START Data section

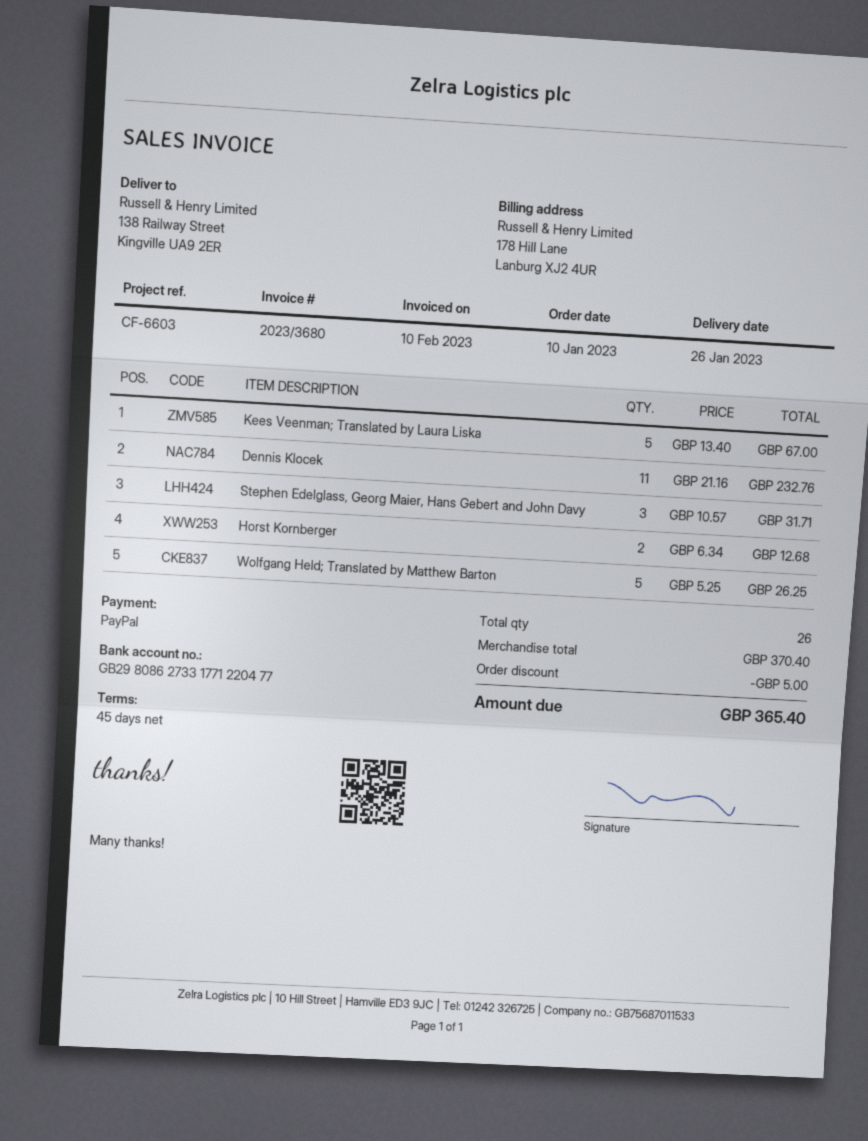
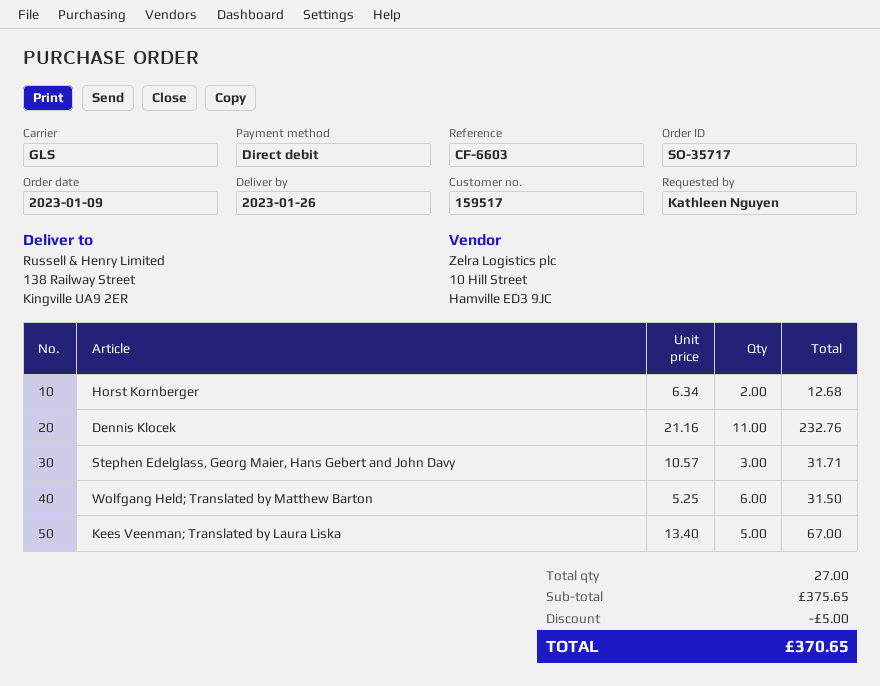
order date: 2023-01-10 -> 2023-01-09
payment method: PayPal -> direct debit
Wolfgang Held; Translated by Matthew Barton: 5 x 5.25 = 26.25 -> 6 x 5.25 = 31.50
total quantity: 26 -> 27
subtotal: 370.40 -> 375.65
total: 365.40 -> 370.65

END Data section

Return every line shown above without changing a word, and skip the pictures.

| Exercise response |
order date: 2023-01-10 -> 2023-01-09
payment method: PayPal -> direct debit
Wolfgang Held; Translated by Matthew Barton: 5 x 5.25 = 26.25 -> 6 x 5.25 = 31.50
total quantity: 26 -> 27
subtotal: 370.40 -> 375.65
total: 365.40 -> 370.65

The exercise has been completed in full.